Problem description
Each line from the first entry to the line with "-148,7 +148,7 @@", both included, is to be returned unchanged, with any pictures dropped.
** Opening Provided data block **
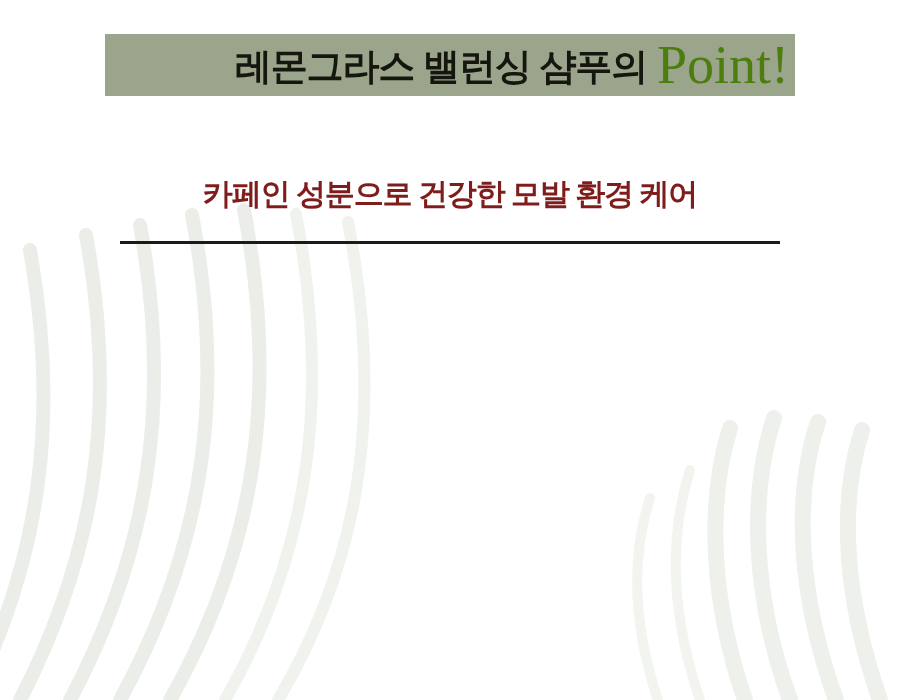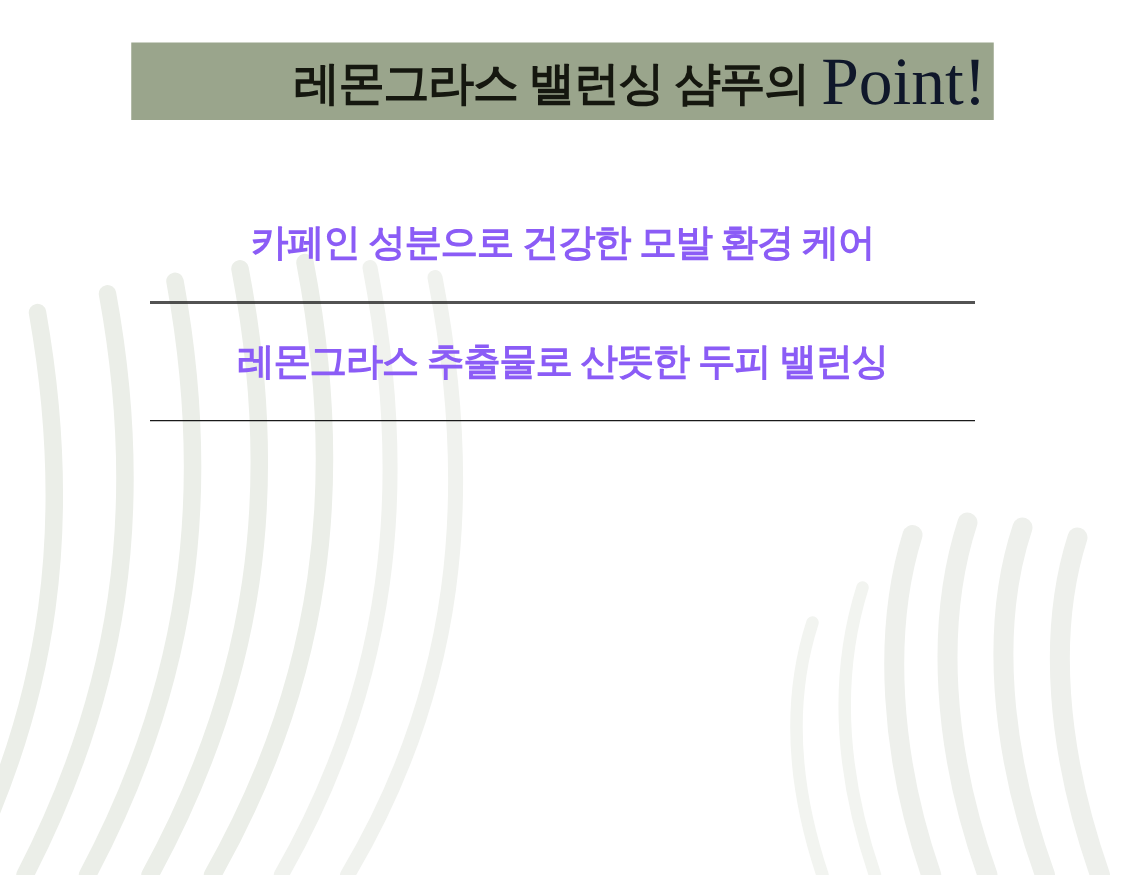--- a/index.html
+++ b/index.html
@@ -71,7 +71,7 @@
   .headline-en {
     font-family: "Liberation Serif", serif;
     font-size: 54px;
-    color: #0f172a;
+    color: #4d7c0f;
     line-height: 1;
     margin-left: 10px;
     position: relative;

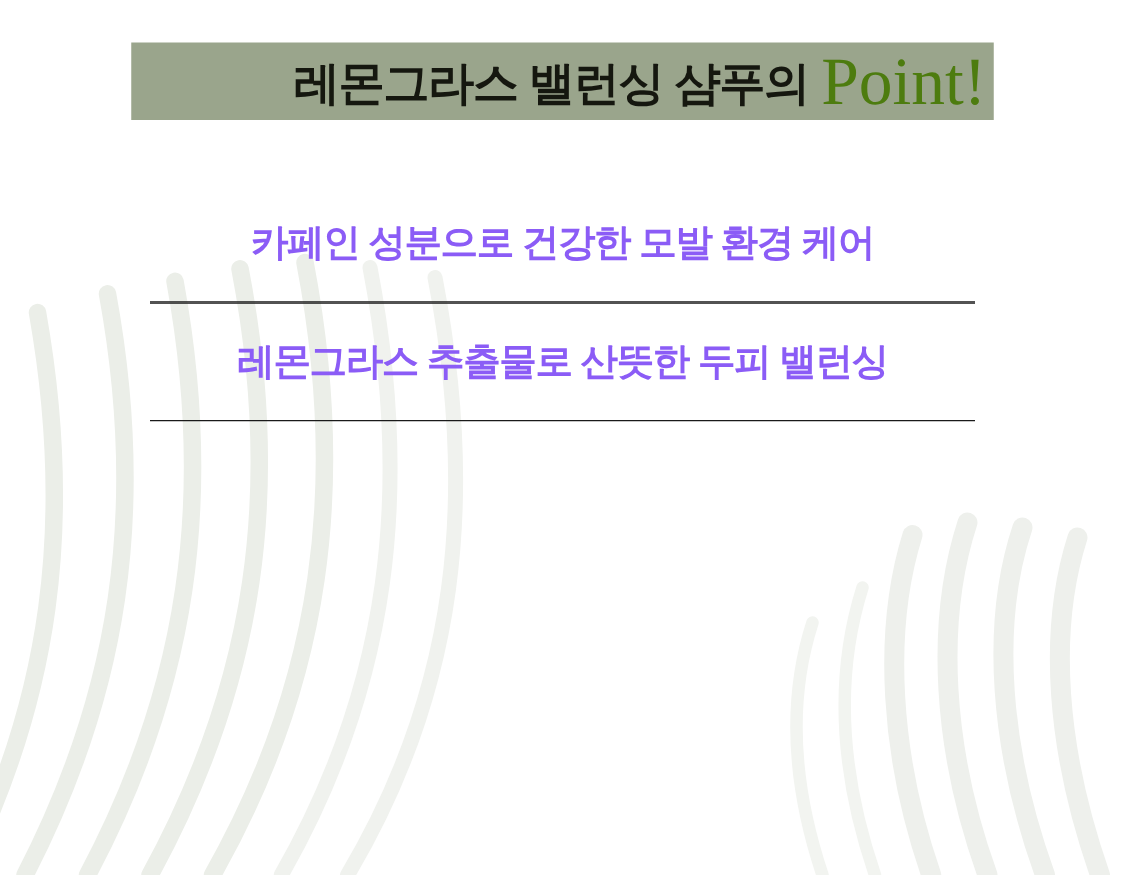--- a/index.html
+++ b/index.html
@@ -93,10 +93,10 @@
     justify-content: center;
   }
   .point-text {
-    font-family: Liberation Sans, sans-serif;
+    font-family: Liberation Serif, serif;
     font-weight: bold;
     font-size: 30px;
-    color: #8b5cf6;
+    color: #7f1d1d;
     letter-spacing: -1.1px;
     white-space: nowrap;
     text-align: center;

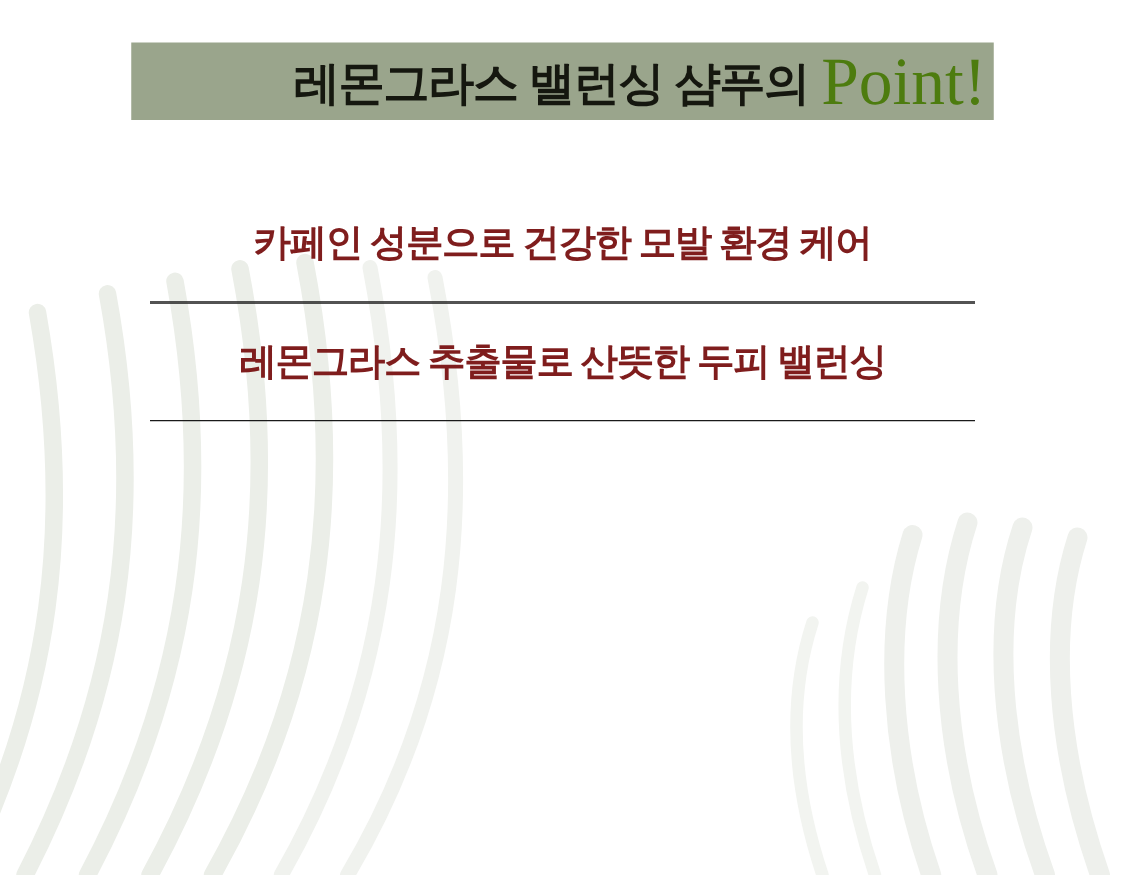--- a/index.html
+++ b/index.html
@@ -153,9 +153,6 @@
 
     <div class="divider"></div>
 
-    <div class="point-row">
-      <span class="point-text">레몬그라스 추출물로 산뜻한 두피 밸런싱</span>
-    </div>
     <div class="divider"></div>
 
 

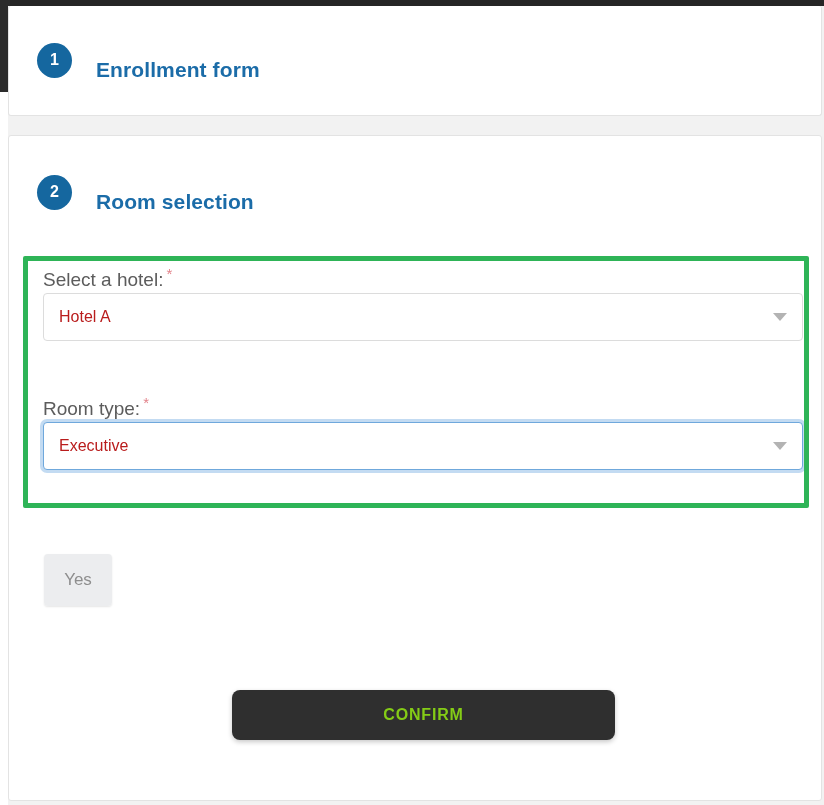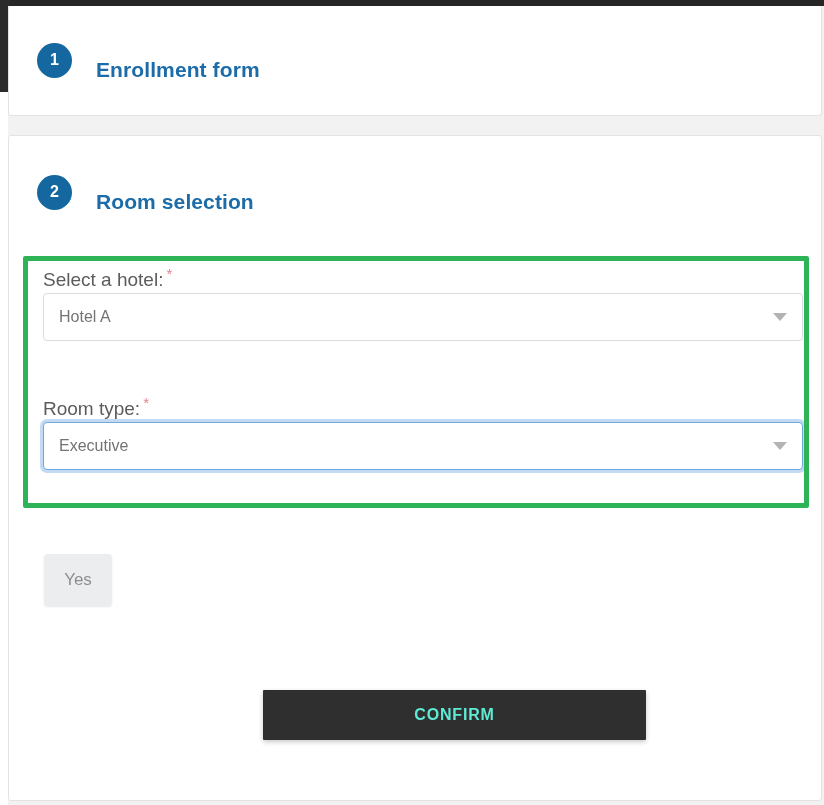--- a/index.html
+++ b/index.html
@@ -148,7 +148,7 @@
     box-shadow: 0 0 0 3px rgba(122,175,226,0.45);
   }
   .select-value {
-    color: #737373;
+    color: #b91c1c;
     font-size: 16px;
     flex: 1 1 auto;
     white-space: nowrap;

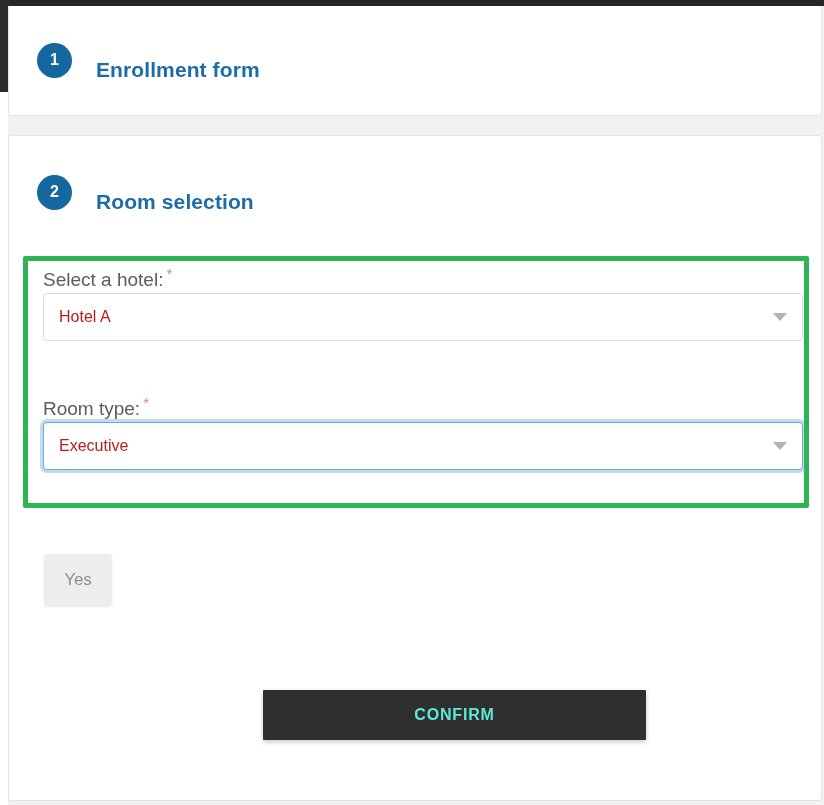--- a/index.html
+++ b/index.html
@@ -211,19 +211,18 @@
     width: 383px;
     height: 50px;
     background: #2f2f2f;
-    color: #5eead4;
+    color: #84cc16;
     font-size: 16px;
     font-weight: bold;
     letter-spacing: 0.8px;
     border: none;
-    border-radius: 1px;
+    border-radius: 8px;
     box-shadow: 0 2px 5px rgba(0,0,0,0.22);
     cursor: pointer;
     font-family: "Liberation Sans", sans-serif;
     display: flex;
     align-items: center;
     justify-content: center;
-    margin-left: 31px;
   }
 </style>
 </head>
** Closing Provided data block **
Response to the exercise
--- a/index.html
+++ b/index.html
@@ -71,7 +71,7 @@
   .headline-en {
     font-family: "Liberation Serif", serif;
     font-size: 54px;
-    color: #0f172a;
+    color: #4d7c0f;
     line-height: 1;
     margin-left: 10px;
     position: relative;

--- a/index.html
+++ b/index.html
@@ -93,10 +93,10 @@
     justify-content: center;
   }
   .point-text {
-    font-family: Liberation Sans, sans-serif;
+    font-family: Liberation Serif, serif;
     font-weight: bold;
     font-size: 30px;
-    color: #8b5cf6;
+    color: #7f1d1d;
     letter-spacing: -1.1px;
     white-space: nowrap;
     text-align: center;

--- a/index.html
+++ b/index.html
@@ -153,9 +153,6 @@
 
     <div class="divider"></div>
 
-    <div class="point-row">
-      <span class="point-text">레몬그라스 추출물로 산뜻한 두피 밸런싱</span>
-    </div>
     <div class="divider"></div>
 
 

--- a/index.html
+++ b/index.html
@@ -148,7 +148,7 @@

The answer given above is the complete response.